Europe open: Stocks rise ahead of BoE rate announcement
European stocks rose in early trade amid expectations that the Bank of England will announce a rate cut later on Thursday.
At 0900 BST, the benchmark Stoxx Europe 600 index was up 0.9%, Germany’s DAX was 1.4% higher and France’s CAC 40 was up 1.2%.
Meanwhile, the FTSE 100 was up 0.7% as investors awaited the latest rate announcement from the Bank of England amid consensus expectations of a 25 basis points cut.
Lee Wild, heady of equity strategy at stockbroker Interactive Investor said the first interest rate cut since 2009 is not the cast-iron certainty it was a few days ago.
“One can understand why Mark Carney is so keen to give confidence a boost, but he's done that already with his own Big Bazooka story and both markets and the economy show no sign of imminent collapse. Using up our last ammunition shooting at shadows is not consistent with a Bank of England governor urging us to be prudent.

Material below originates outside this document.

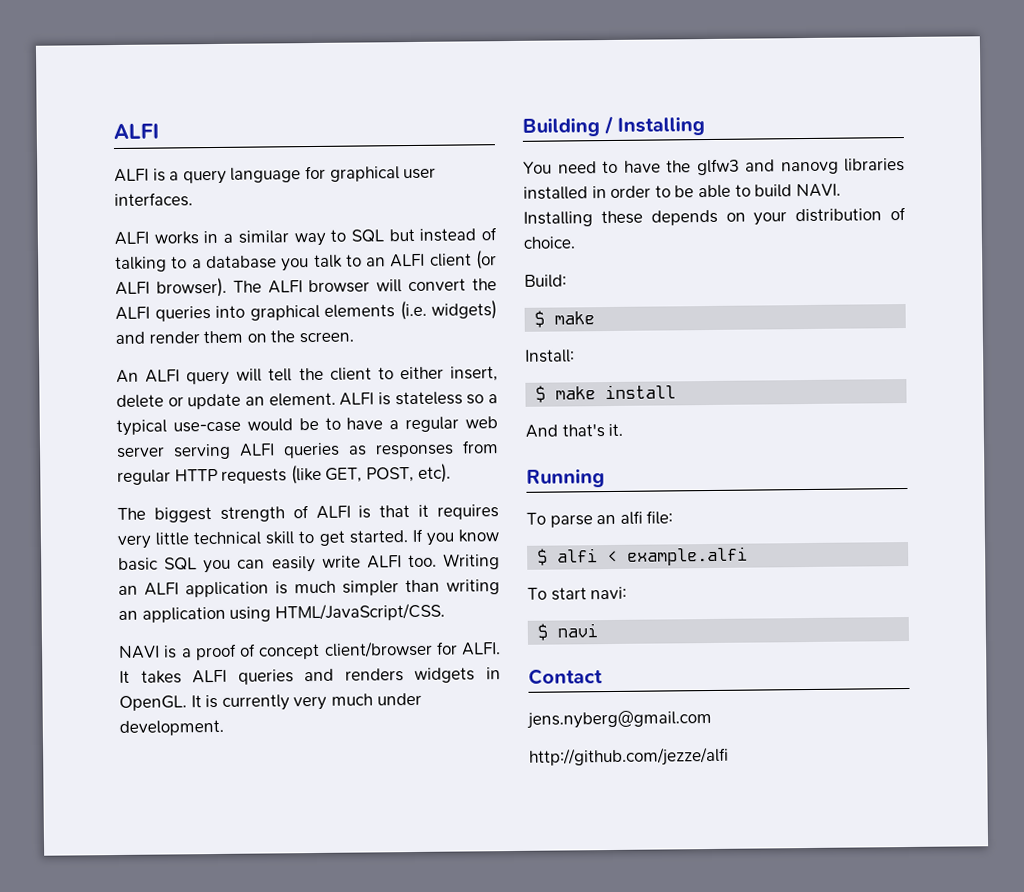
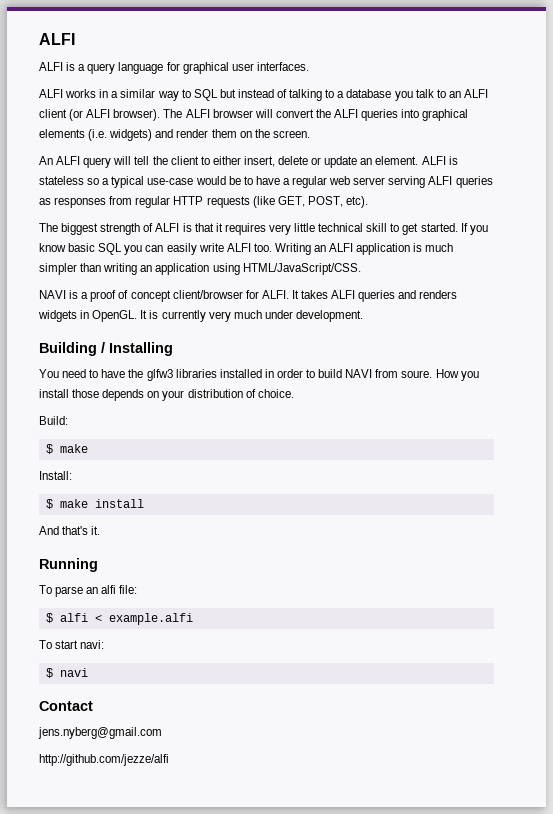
- You need to have the glfw3 and nanovg libraries installed in order to be able to build NAVI. Installing these depends on your distribution of choice.
+ You need to have the glfw3 libraries installed in order to build NAVI from soure. How you install those depends on your distribution of choice.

“With a new Prime Minister and Chancellor of the Exchequer only hours into the job, and a lack of quality data, Carney might be forgiven for holding off this time. Next month he'll be armed with the numbers that make up the Bank's quarterly Inflation Report.
“Equity markets are having none of it though, and are busily pricing in a 25 basis-point cut in rates to a record low 0.25%, extending the blue chip rally since 24 June to an incredible 950 points.”
New UK Prime Minister Theresa May has appointed former London Mayor Boris Johnson as Foreign Secretary, with Philip Hammond the new Chancellor and Amber Rudd Home Secretary.
In corporate news, information services firm Experian was in the black after it said revenue grew 5% at constant exchange rates in the first quarter.
Recruitment firm Hays surged after saying it expects full-year operating profit to be ahead of current market estimates at around £180m.
Food retailers Delhaize and Ahold were trading higher after agreeing to sell 86 US stores as they look to win approval from the US Federal Trade commission for their merger.
Oil prices advanced on a weaker dollar and following Wednesday’s drop. West Texas Intermediate was up 1.3% to $45.35 a barrel and Brent crude was 1.1% firmer at $46.78.